DATA TO EXAMINE:
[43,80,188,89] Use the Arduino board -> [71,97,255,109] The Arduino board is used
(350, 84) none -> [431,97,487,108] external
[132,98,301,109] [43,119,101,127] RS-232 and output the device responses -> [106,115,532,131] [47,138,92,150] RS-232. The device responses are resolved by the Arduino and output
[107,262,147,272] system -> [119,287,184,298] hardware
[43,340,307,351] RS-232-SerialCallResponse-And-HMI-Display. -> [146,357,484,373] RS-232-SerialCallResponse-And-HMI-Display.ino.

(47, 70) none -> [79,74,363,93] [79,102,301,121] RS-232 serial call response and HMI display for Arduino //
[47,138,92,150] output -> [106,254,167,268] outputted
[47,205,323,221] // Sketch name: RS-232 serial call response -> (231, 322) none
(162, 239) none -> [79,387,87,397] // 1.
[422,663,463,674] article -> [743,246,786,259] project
--
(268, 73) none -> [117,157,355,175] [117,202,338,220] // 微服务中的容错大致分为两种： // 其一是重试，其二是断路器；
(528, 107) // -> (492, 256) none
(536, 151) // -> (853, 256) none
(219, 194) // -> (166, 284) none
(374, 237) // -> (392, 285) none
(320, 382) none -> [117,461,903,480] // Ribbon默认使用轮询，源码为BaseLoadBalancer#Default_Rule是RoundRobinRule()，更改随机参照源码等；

TASK TO COMPLETE: Only lines with the word "output" are wanted, so copy each one from the records.

TASK SOLUTION:
[132,98,301,109] [43,119,101,127] RS-232 and output the device responses -> [106,115,532,131] [47,138,92,150] RS-232. The device responses are resolved by the Arduino and output
[47,138,92,150] output -> [106,254,167,268] outputted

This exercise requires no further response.